DNA Exonerates Man Who Served Nearly 40 Years For Murder
Joseph Sledge is a free man after 37 years in prison following Friday's decision by a judicial panel in North Carolina to overturn his 1976 conviction in the stabbing deaths of an elderly mother and her daughter.
The Associated Press says DNA evidence had helped to exonerate Sledge, now 70, whose case was referred last month to the three-judge panel by the .
According to the AP:
"The expert said none of the evidence collected in the case — hair, DNA and fingerprints — belonged to Sledge. A key jailhouse informant had also recanted his story, saying authorities promised him leniency in his own case for his trial testimony against Sledge.
"A district attorney who was not originally involved apologized to Sledge and promised to reopen the investigation.
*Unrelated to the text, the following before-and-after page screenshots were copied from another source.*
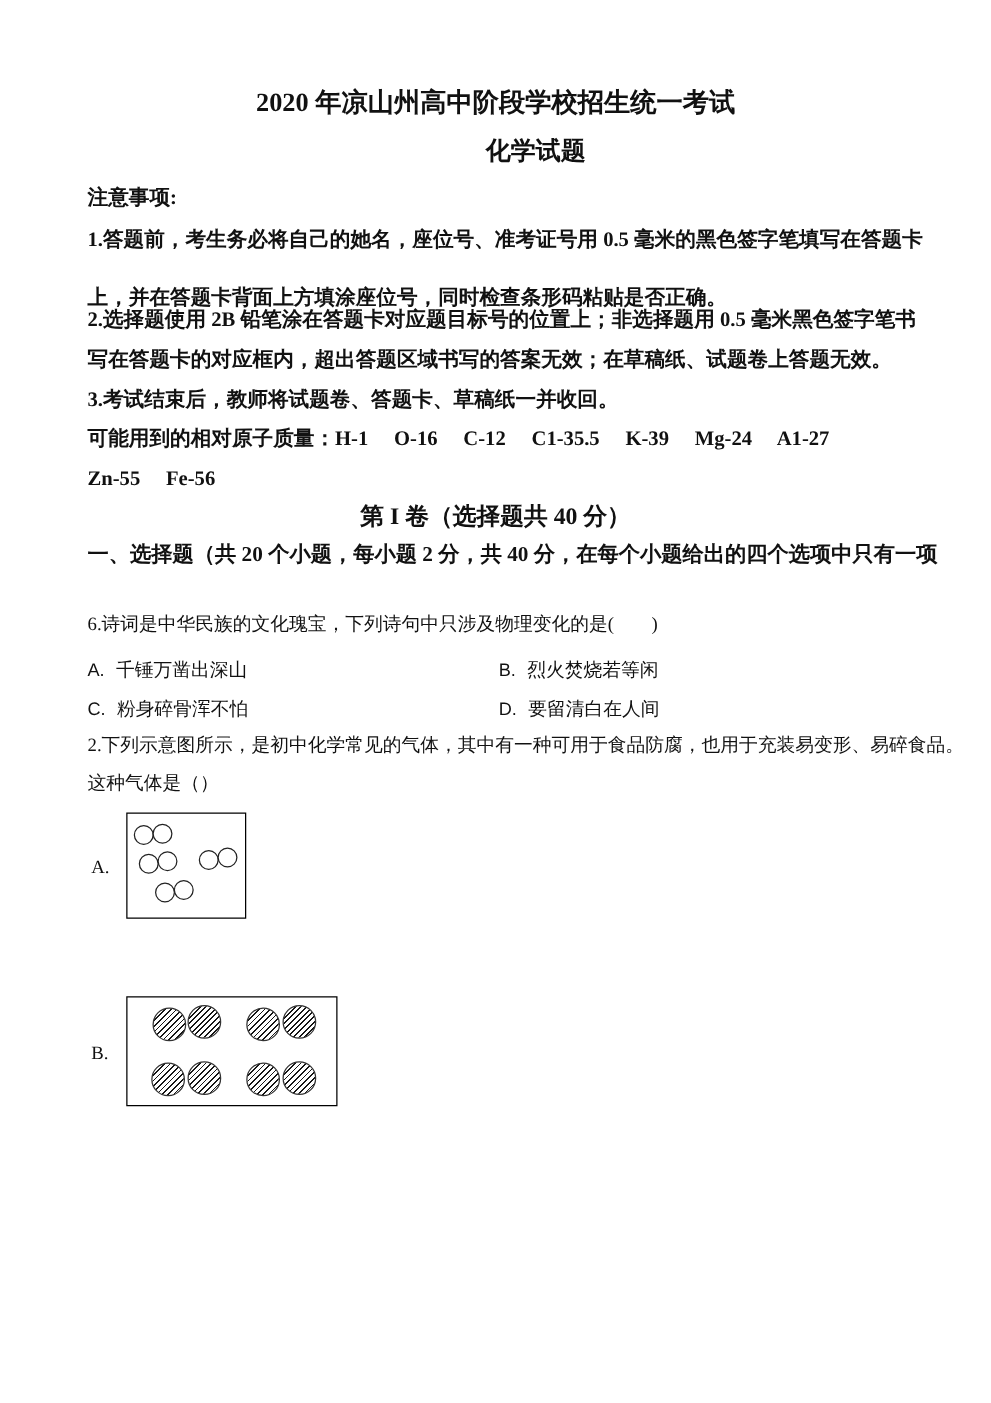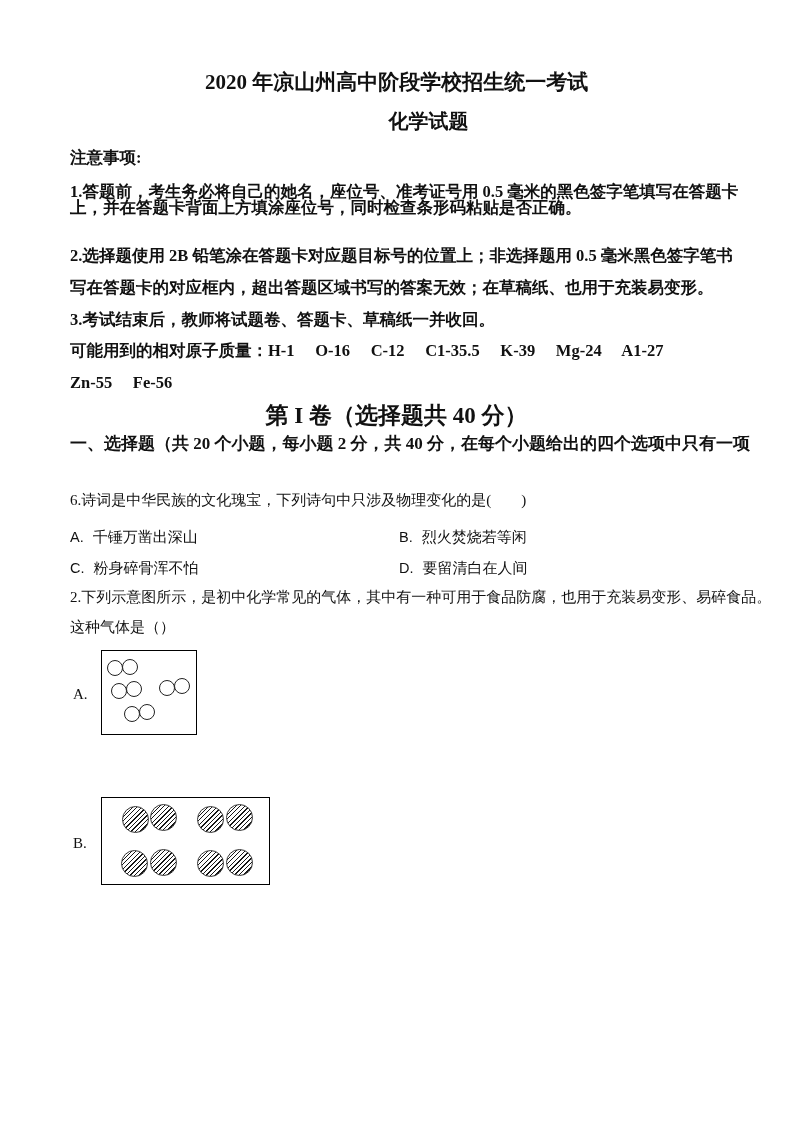"上，并在答题卡背面上方填涂座位号，同时检查条形码粘贴是否正确。" div.abs { top: 198px -> 228px }
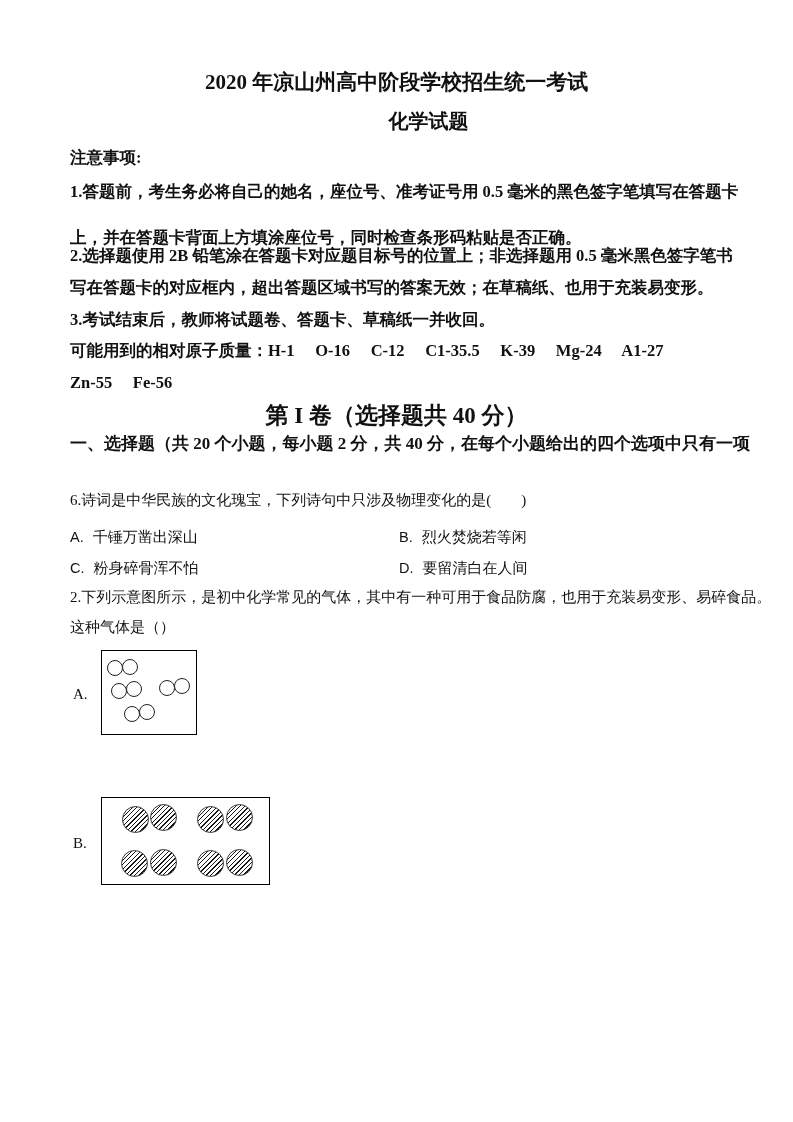"写在答题卡的对应框内，超出答题区域书写的答案无效；在草稿纸、也用于充装易变形。" div.abs { text: 也用于充装易变形 -> 试题卷上答题无效 }
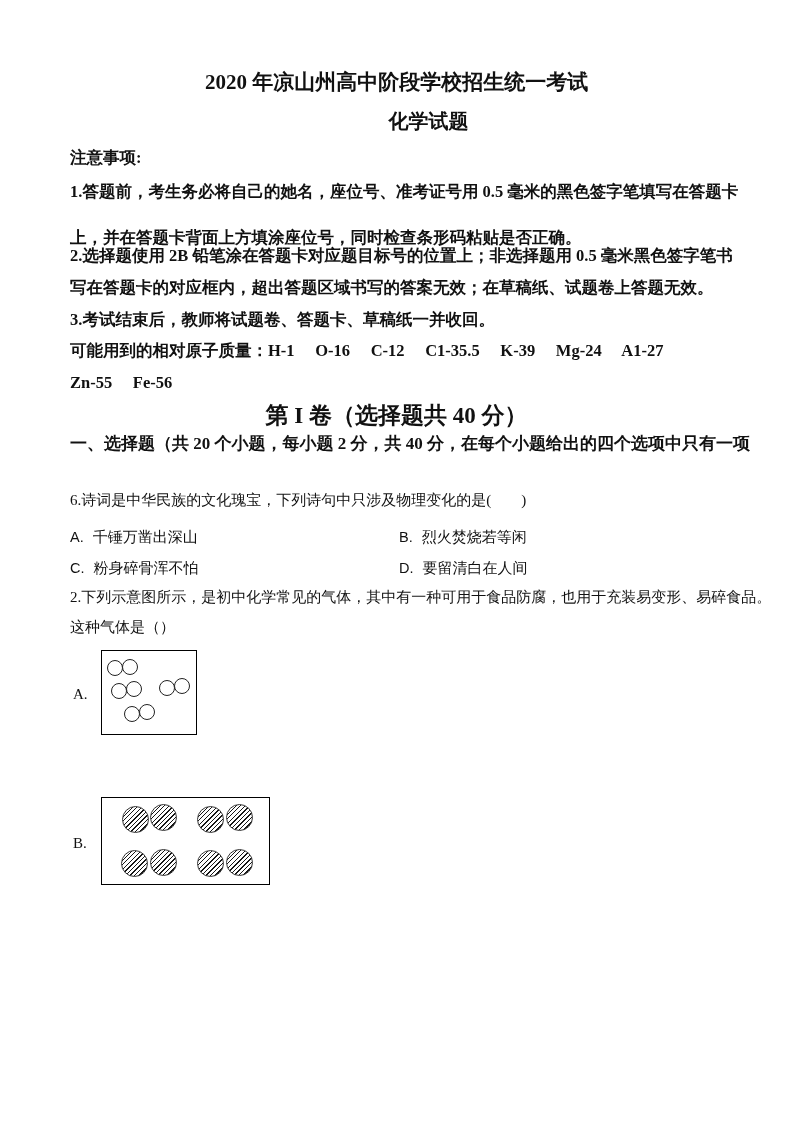"第 I 卷（选择题共 40 分）" .sec-head { font-size: 23px -> 19px }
" 'The system has made a mistake,' district attorney Jon David said."
David, who was not the original prosecutor, pledged to reopen the investigation and apologized to Sledge, according to Raleigh-based WRAL:
" 'There's nothing worse for a prosecutor than convicting an innocent person,' he said.
"Earlier Friday, a member of the Davis family took the stand, saying the family is 'heartbroken' by the decision that Sledge go free.
"Sledge then took the stand.
" 'I'm very, very sorry for your loss,' he said. 'I hope you get closure in this matter.' "
WRAL says that at the time of the murders, "Sledge had been serving a four-year sentence at a prison work farm for larceny when he escaped a day before the slayings. That factored into his conviction, as well as key testimony from two fellow prisoners who said Sledge admitted to the killings."
Raleigh's News & Observer reports: "Sledge has been proclaiming his innocence of the murders of Josephine and Ailene Davis since he was initially blamed in 1976. From the start, he has asked prosecutors, police and judges to take another look at his case. It took nearly four decades for the justice system to correct its mistake."
Sledge reportedly planned to have dinner at a restaurant before returning home to Savannah, Ga. He said he looked forward to sleeping in a real bed for the first time in nearly four decades.